I mean, this got close to a million people killed in Iraq, destabilized the region, caused a domino effect in other regions with the help of the State Department under Hillary, and is helping to bring this migrant wave of people seeking welfare benefits to Europe, which is destabilizing Europe.
But apparently, fake news is dangerous.
But see, the mainstream media has nothing to do with fake news, even though they constantly have to post corrections on everything they say.
Nothing to do with fake news.
So this is a battle for your mind.
This is a battle for what goes into your eyeballs and listening holes.
This is very, very important stuff.
The government is not going to try and stop, the existing government is not going to try and stop shutting down Independent outlets for information that go contrary to the agenda the government wants to promote.
That's inevitable.
That's natural.
I'm not saying it's good.
I'm not saying it's moral.
But this kind of control is very important.
And this is a savage battle for the future of the minds of the West.
This is a savage battle between propaganda and information.
Between programming and reason.
Between manipulation and evidence.
And it's really important that you're very aware of the battle that's going on.
And don't just be an observer.
Get in and talk about this with people.
Help to expose the manipulations and the corruptions occurring in certain media outlets.
Help to get people to recognize how essential it is that we get this lifeline, this air tube, this allowing us to breathe and to flourish and to think and to reason.

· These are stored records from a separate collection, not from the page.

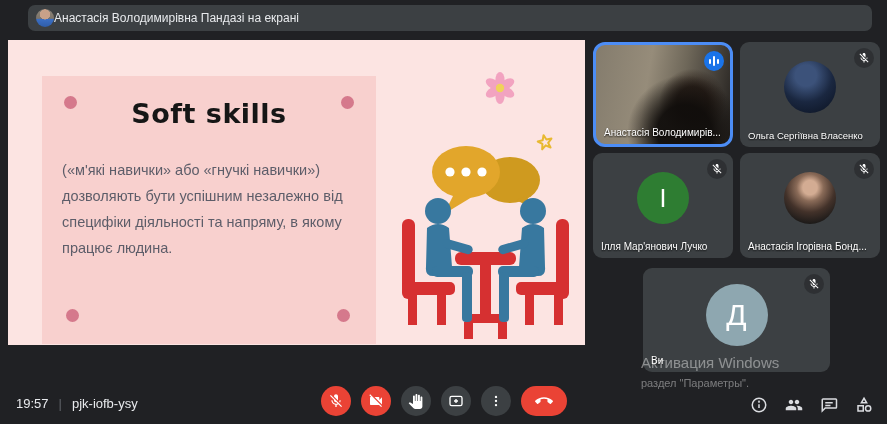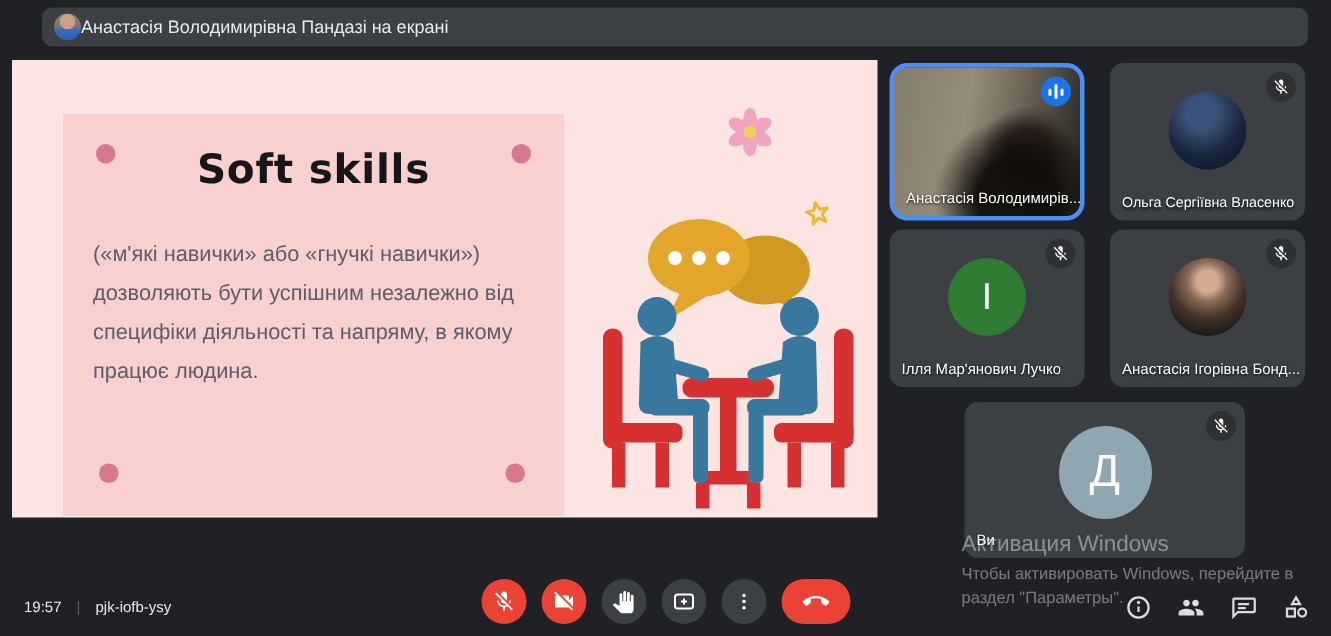"Анастасія Володимирів..." .tile { width: 130px -> 140px }
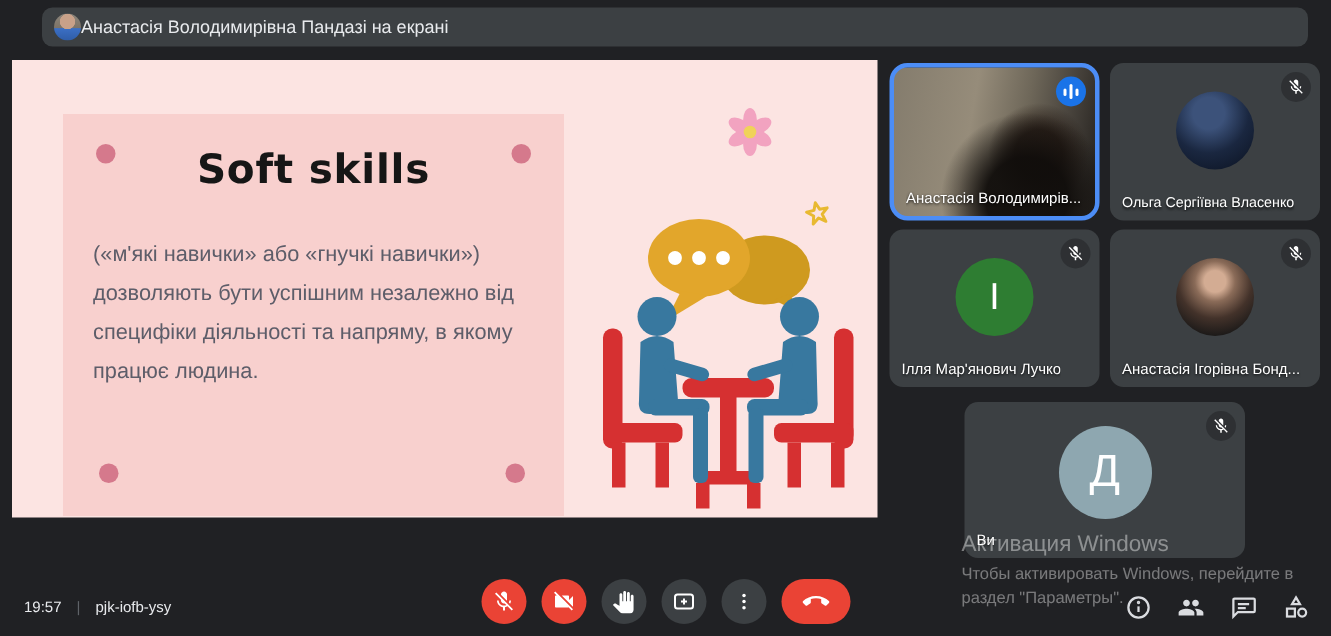"Чтобы активировать Windows, перейдите в" div { html: <div>Чтобы активировать Windows, перейдите в</div> -> none }
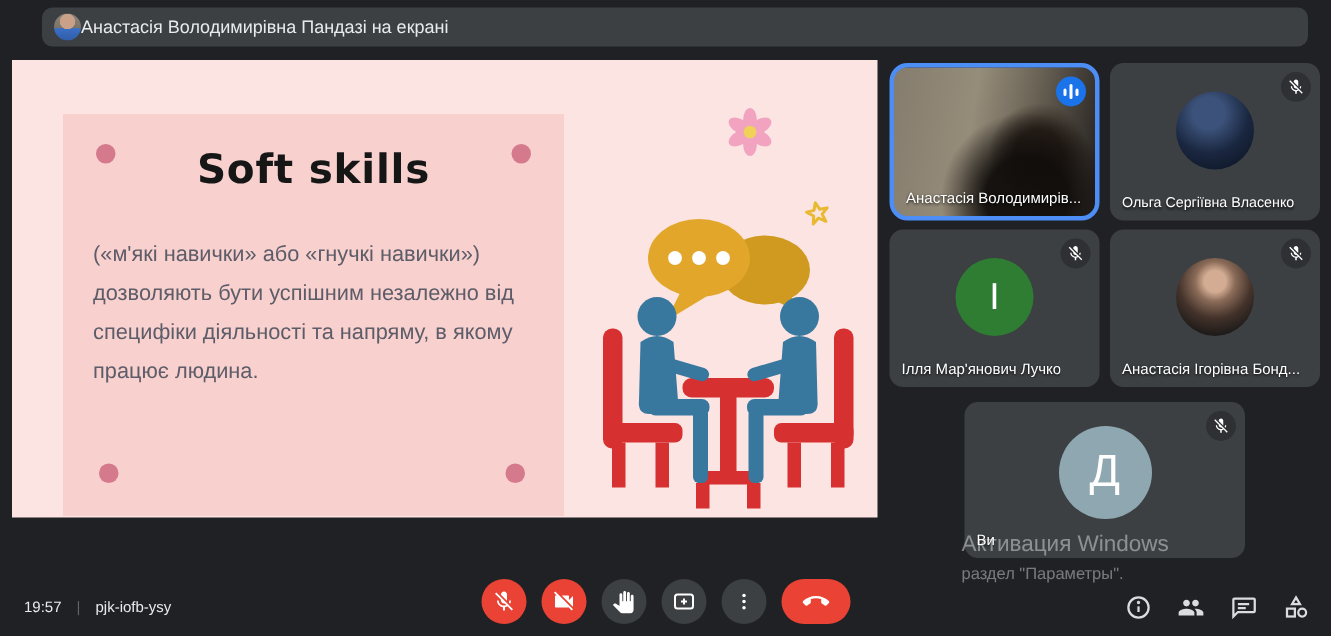"19:57" .meet-info { font-size: 10px -> 13px }
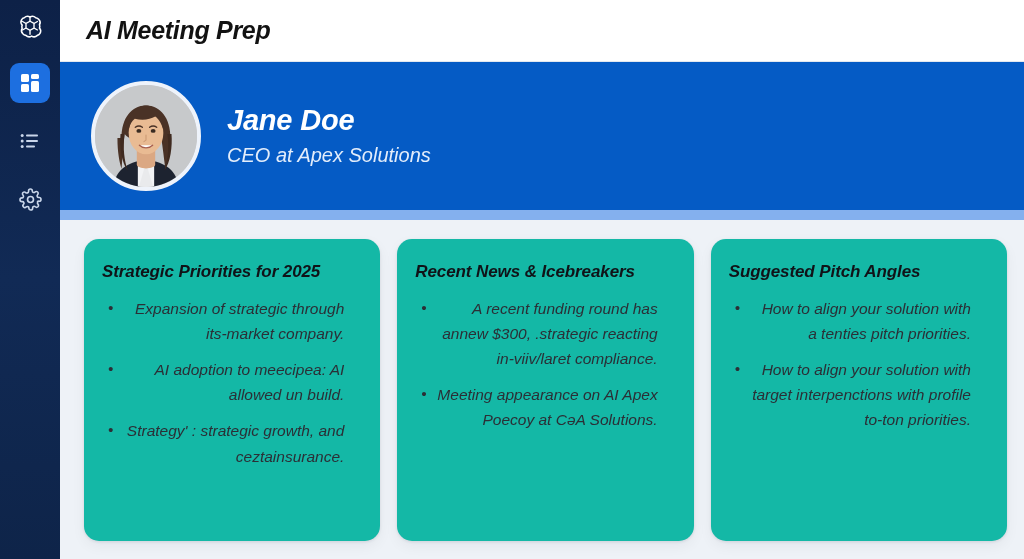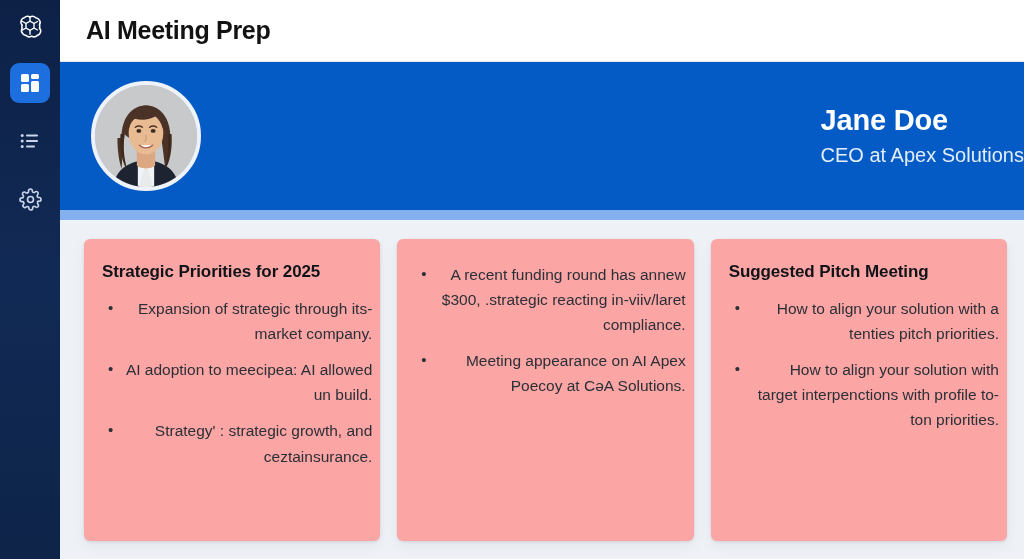"AI Meeting Prep" #main { font-style: none -> italic }
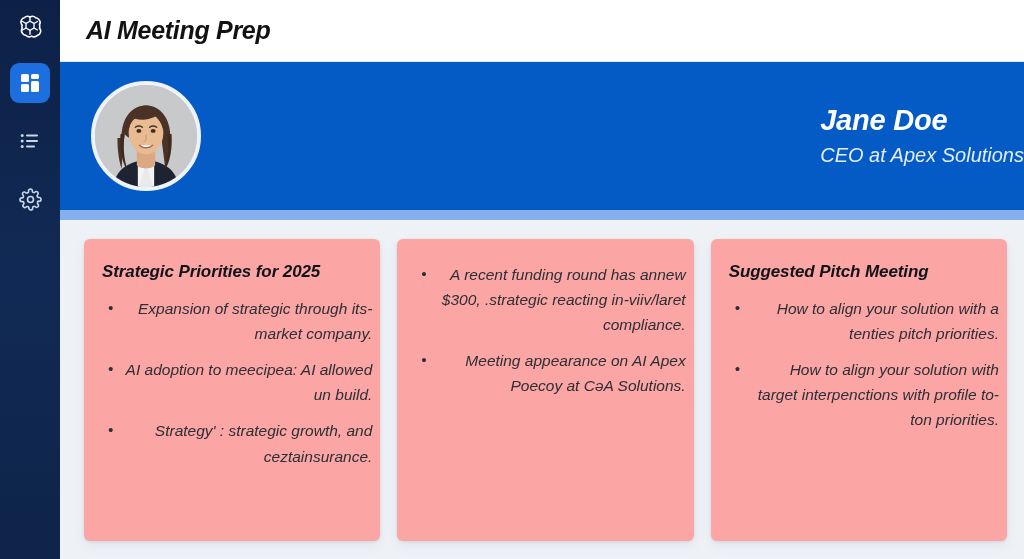"Jane Doe" #hero { justify-content: space-between -> none }
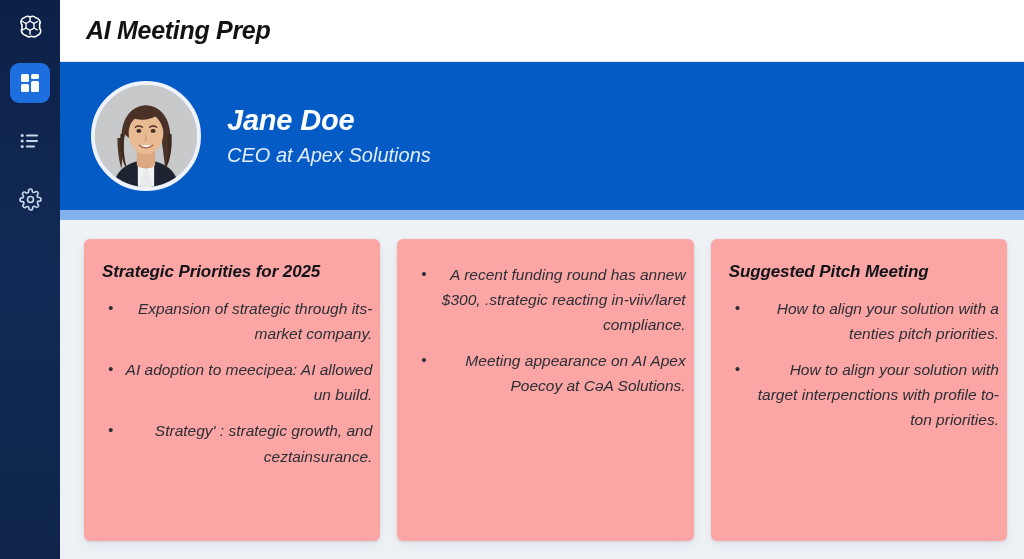"Strategic Priorities for 2025" .card { background: #fca5a5 -> #14b8a6; border-radius: 6px -> 15px; padding: 23px 8px 18px 18px -> 23px 36px 18px 18px }
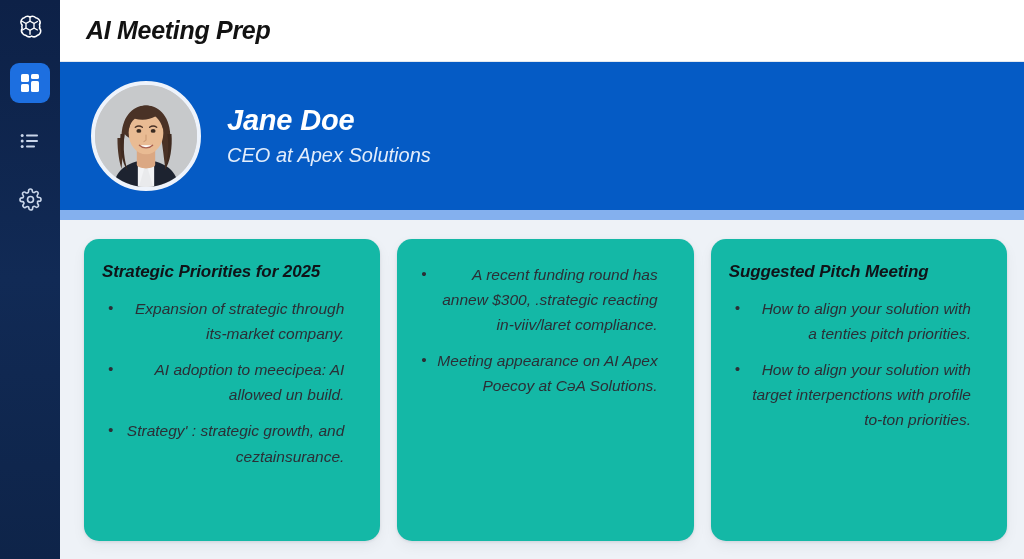"Recent News & Icebreakers" h2.card-title { html: none -> <h2>Recent News &amp; Icebreakers</h2> }
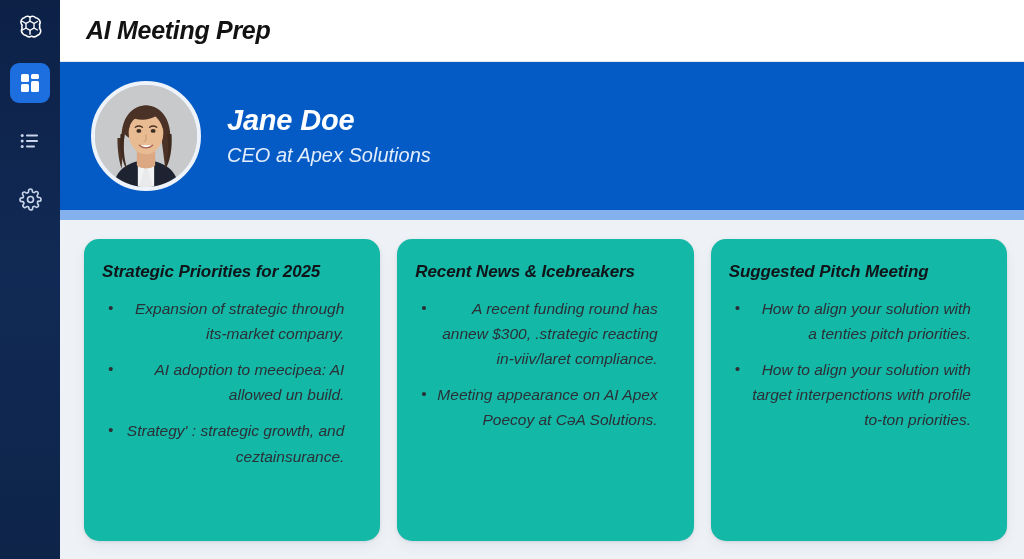"Suggested Pitch Meeting" h2.card-title { text: Meeting -> Angles }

and help people to understand how essential it is that we still have a flourishing, unowned, uncontrolled media, that we have the capacity to bring facts, reason, and evidence to the general population, because they want to control your thinking so that they can control you, so that they can control the future.
And when you start manipulating people, when you start passing laws designed to promote a particular narrative and oppose another narrative, you know what it tells everyone with half a brain?
You don't have any arguments.
And people who want their way, who can't reason their way into getting other people to accept their perspective, what do they do?
Sooner or later, they reach for the bribe, they reach for the gun.
We need to push back.
This is Stefan Molyneux for Freedom Aid Radio.